Raccolsero a tale scopo viveri, armi, munizioni; costituirono reparti per la difesa; chiusero le porte; temperarono gli spiriti.
Il duca, sicuro che in via pacifica nulla avrebbe ottenuto, decise d'occupare la città con la forza.
Non mi perdo, nel racconto, in altri particolari. Basta a voi sapere che nella notte dal 17 al 18 novembre del 1521, cinquemila uomini occupavano la sponda sinistra del Vezzola, pronti a lanciarsi su l'alba, come le iene del conte di Loretello, su l'agognata preda. Ma sulla sponda opposta altra gente vegliava a difesa dei propri diritti e con essa vegliavano i suoi protettori. Ma a una certa ora della notte quei masnadieri, ai quali era stato promesso il saccheggio della città, se occupata, videro camminare sui bastioni una splendente figura di donna; un gigantesco uomo a cavallo, con un manto rosso, con la spada in aria che galoppava luminoso dall'un punto all'altro della muraglia.
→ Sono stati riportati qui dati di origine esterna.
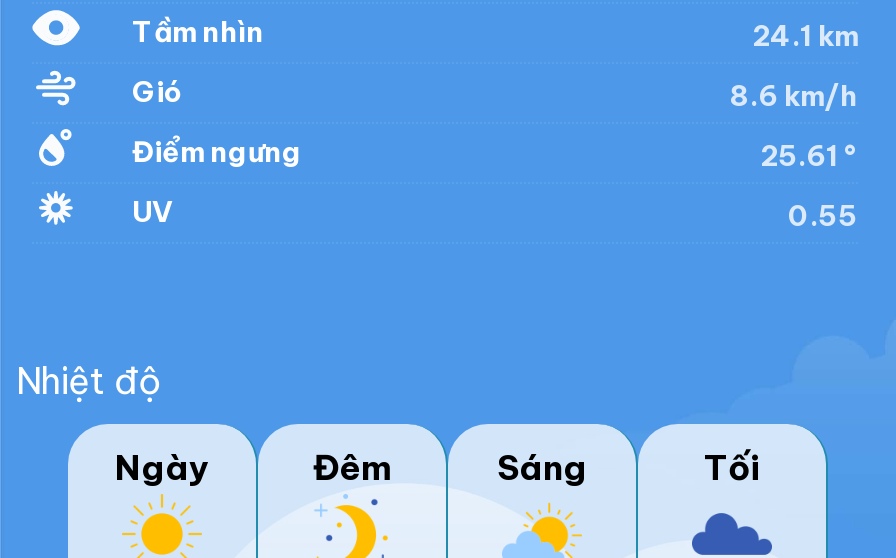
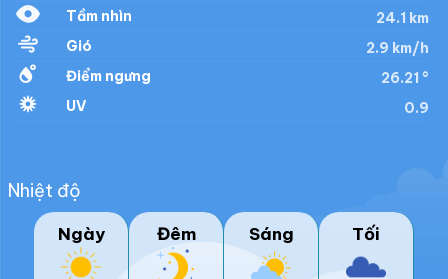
- 8.6 km/h
+ 2.9 km/h

- 25.61 °
+ 26.21 °

- 0.55
+ 0.9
Gli assalitori, invasi dallo spavento, gettati gli attrezzi per la scalata e le armi, si dettero a precipitosa fuga, e Teramo fu salva.
Da quel giorno il magistrato della città, in ogni nuovo anno, va a portare, per la ricordanza, un cero al suo Santo.
Ma il Carafa, tornando alla nostra narrazione, non si impaurì, non fuggì, assalì con i suoi armati la città e fu dal Mezucelli sconfitto. Noi, assolto il nostro impegno, senza tener più conto dell'indulto a noi concesso, riprendemmo la via assegnata a noi dal destino.